HI Pat On your picture #22064558 I see you have part of a dore' bar , with a porous top Crust this has your PGM's. Impala Platts in South Africa melt their flotation concentrates with added Magnetite in an Electric Arc furnace , pour large Ingots , then cool the slowly over 72 hours . then they dissolve the crushed Dore' in sulfuric Acid , make ferrous sulfate for Fertilizer , then use Aqua Regia on the Sludge . The ore contains +/- 10 PPM PGMS


----------



## zachy (Mar 7, 2022)

PatrickMarkey said:


> Results -- Casted into a small ingot mold and amply cooled down/cured for hours. When testing how solid it was tonight, it instantly broke apart. It is heavy... however seemingly very brittle. Not sure what I have here but we shall see tomorrow.
> 
> Pat


Patrick, and friends, you should also be careful with radioactive minerals that may be present, Thorite, or some Uranite ore. These isotopes can be dangerous and their vapors or particulate matter may enter your lungs.


----------



## Lou (Mar 8, 2022)

Send to ACT labs there in Ontario and skip the near worthless XRF and AAS.

AAS on the PGMs leaves some things to be desired. Get a NiS and Te collection with ICP-OES workup.

If you talked to Vale and Glencore and they don’t have interest…well, project is done for so far as I see it. 

It’s low enough grade that unless you can froth it and skim it’s not going to fit in the box.


----------



## samuel-a (Mar 9, 2022)

I've had a very good experience with ACT in Canada., excellent customer service.

As always, it is up to the customer to produce a truly representative sample.


----------



## PatrickMarkey (Mar 9, 2022)

zachy said:


> Patrick, and friends, you should also be careful with radioactive minerals that may be present, Thorite, or some Uranite ore. These isotopes can be dangerous and their vapors or particulate matter may enter your lungs.

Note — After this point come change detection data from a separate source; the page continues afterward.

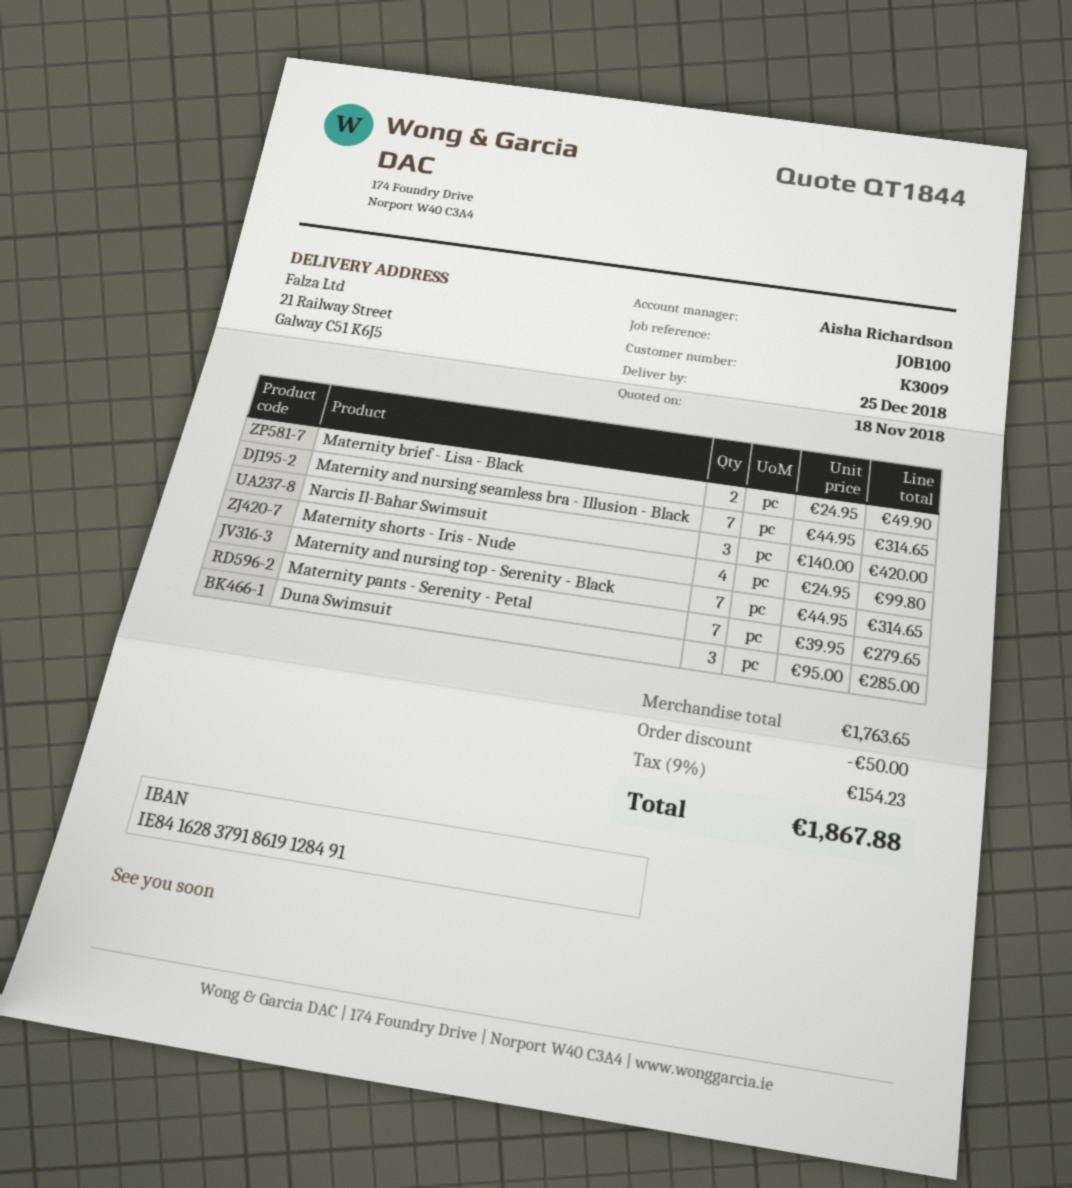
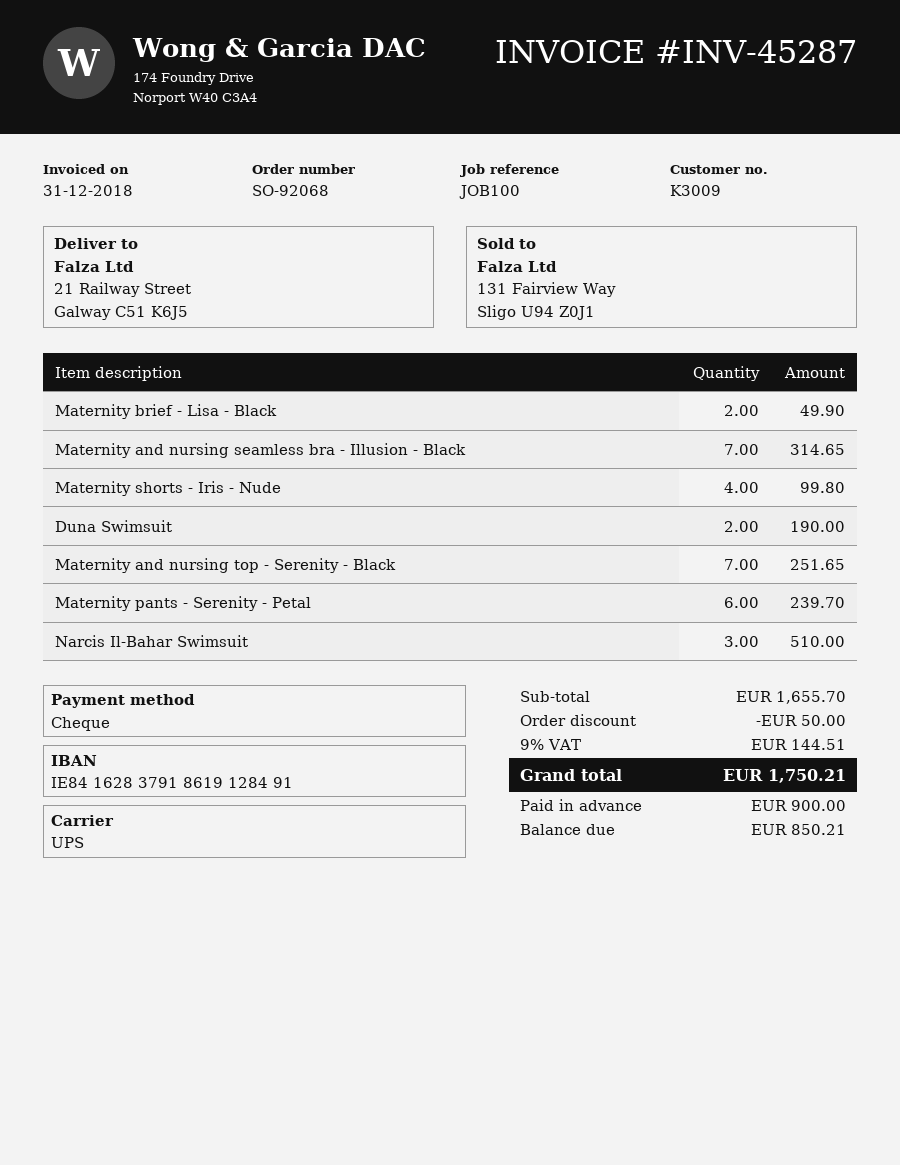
Narcis Il-Bahar Swimsuit: 3 for 420.00 -> 3 for 510.00
Maternity and nursing top - Serenity - Black: 7 for 314.65 -> 7 for 251.65
Maternity pants - Serenity - Petal: 7 for 279.65 -> 6 for 239.70
Duna Swimsuit: 3 for 285.00 -> 2 for 190.00
subtotal: 1763.65 -> 1655.70
tax: 9% = 154.23 -> 9% = 144.51
total: 1867.88 -> 1750.21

Good point Zachy, I had the respirator up and tightly fit but good point I am always worried about that with the methods used


----------



## PatrickMarkey (Mar 9, 2022)

Lou said:


> Send to ACT labs there in Ontario and skip the near worthless XRF and AAS.
> 
> AAS on the PGMs leaves some things to be desired. Get a NiS and Te collection with ICP-OES workup.
> 
> ...


Hey Lou, 

I called ACT. In fact I am in Burlington... a 15 minute drive to their labs if the QEW is not the parking lot that it is. I spoke to Sergio but unfortunately they do not have detection limits high enough for refined or semi-refined metal. I will certainly go back to them with the conc.


----------



## Lou (Mar 9, 2022)

They can’t help you with stuff that is 9-200 grams a ton???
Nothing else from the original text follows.